A l’issue du sondage effectué en juin 2007, il apparaît de nouvelles formulations de cette idée de maladie inventée. Le message qui dit : « une maladie idéologique que chacun peut éviter

ou attraper. Il est incontrôlable » peut être classée dans ce type. En le qualifiant

d’idéologique, ce message laisse entendre que le sida n’est pas une maladie réelle. Mais en concluant qu’il s’agit d’une maladie incontrôlable il réintroduit l’idée qu’il pourrait s’agir d’une maladie réelle. Il y apparaît une sorte de trouble dans l’idée du répondant. C’est cette ambiguïté entre l’existence admise comme réelle du sida est l’insatisfaction des explications sur cette affection qui elle suscite le doute.

En somme, il apparaît que les discours des masses axés sur la prévention du sida, autant que les discours dominants, ne sont pas constants ; ils changent en fonction des différentes perceptions du sida par les acteurs de la communication sociale au Cameroun. Ce changement ne laisse pas cependant percevoir une amélioration de la connaissance du sida.
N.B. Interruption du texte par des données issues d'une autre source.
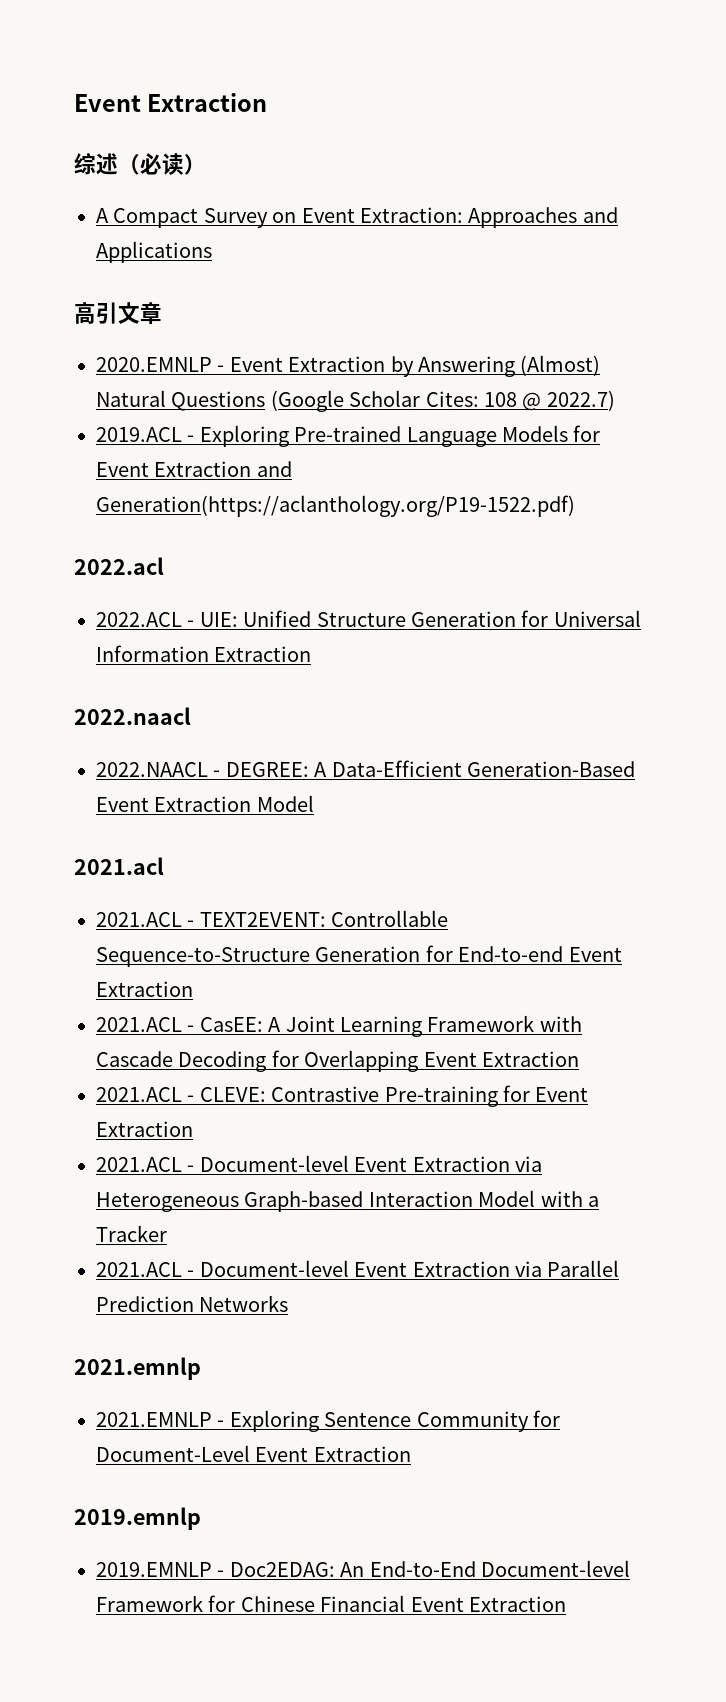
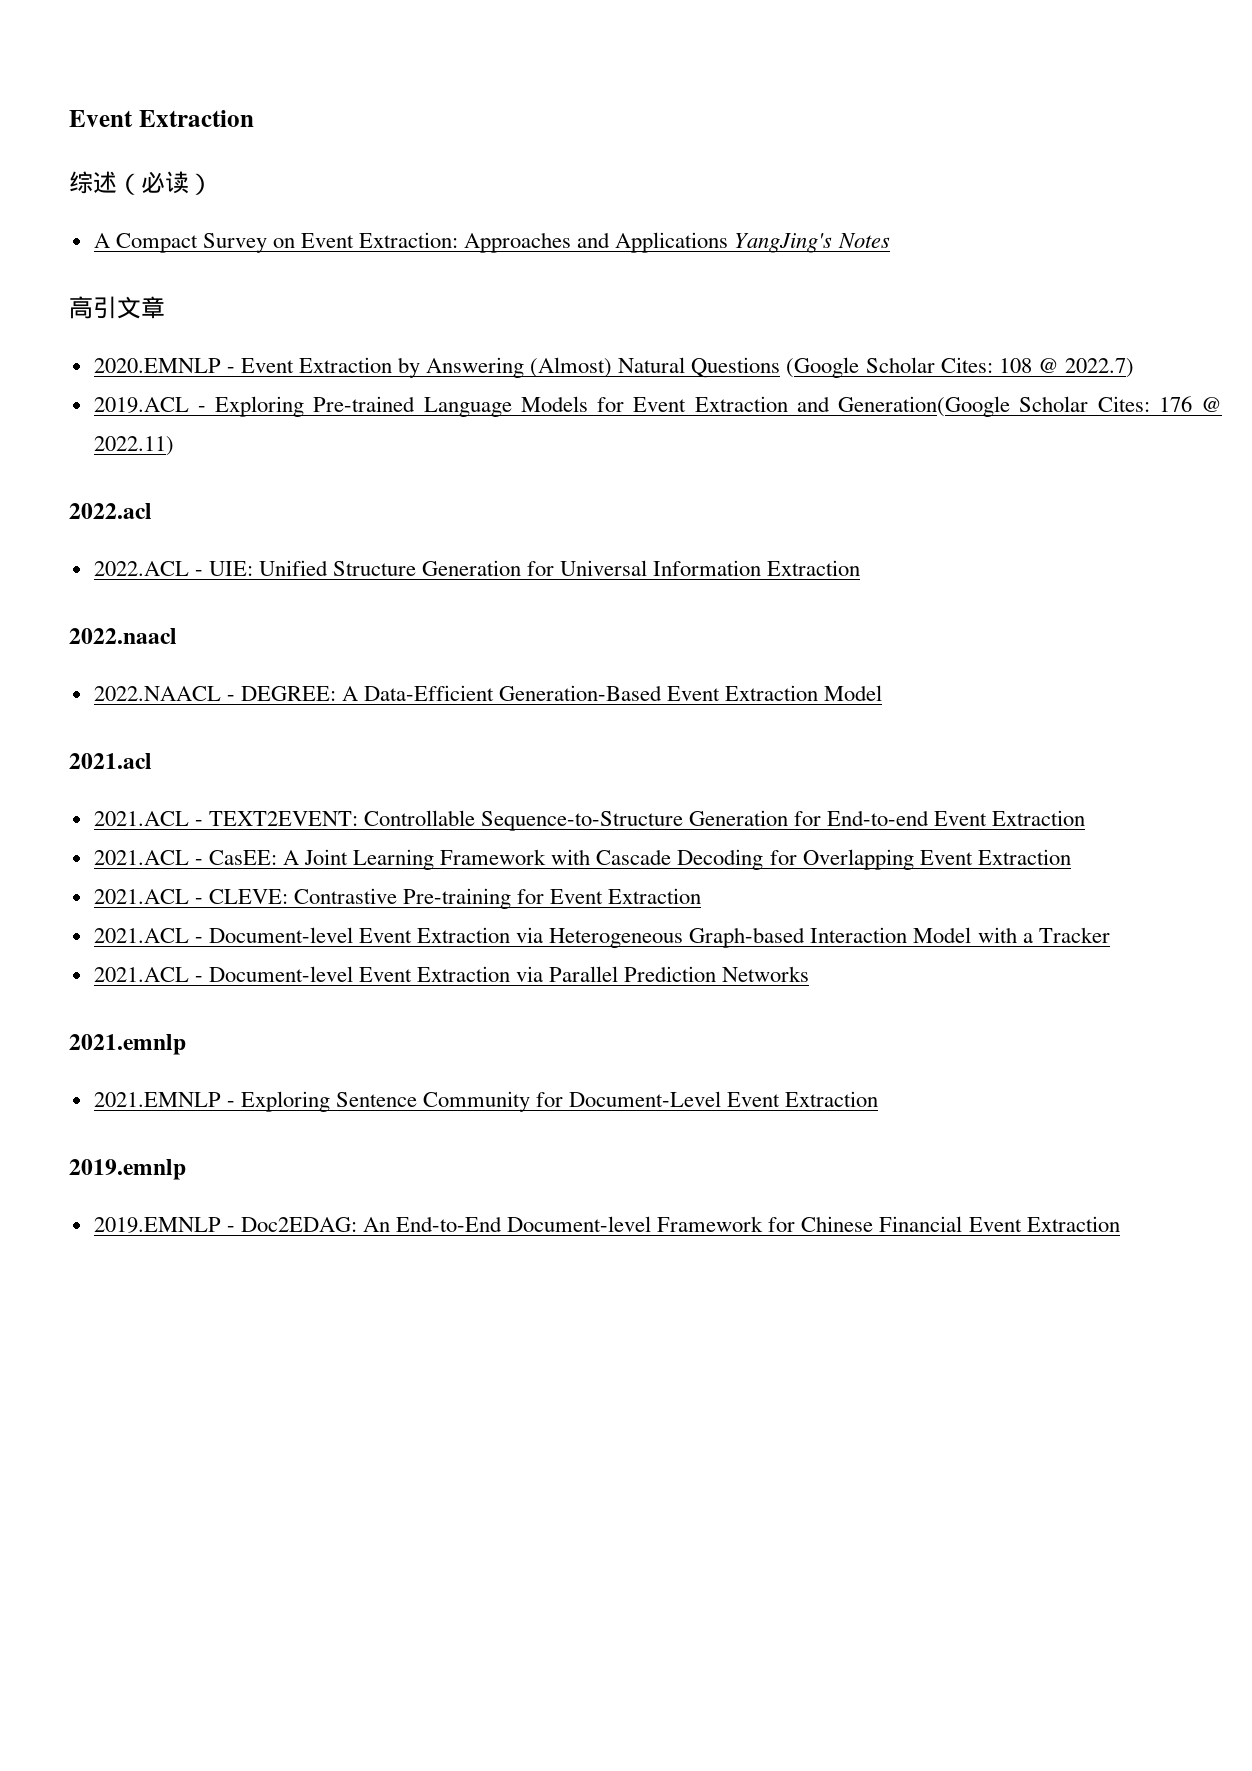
(212, 252) none -> [734,233,890,253] YangJing's Notes
[96,495,575,517] Generation(https://aclanthology.org/P19-1522.pdf) -> [838,396,1223,417] [93,436,174,456] Generation(Google Scholar Cites: 176 @ 2022.11)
Il existe dans la communication sociale sur le sida au Cameroun, une multitude de manières de s’exprimer, ce que nous avons appelé les procédures d’énonciation. Certaines de ces procédures d’énonciation imposent une écoute sans possibilité de réaction, tandis que d’autres se prêtent au débat. De même, certaines de ces procédures d’énonciation offrent des possibilités de mémorisation élevées permettant une sédimentation des messages reçus. Des messages émis à travers ces différentes procédures d’énonciation, nous avons dégagé quatre principaux types, portant sur : la définition, l’origine, l’épidémiologie et la lutte contre le sida. Chacun de ces types se déploie selon deux logiques : l’une officielle et dominante, l’autre dissidente et dominée. Les logiques développées par les acteurs dominants changent dans ces différents aspects alors que les logiques des acteurs dominés restent assez statiques.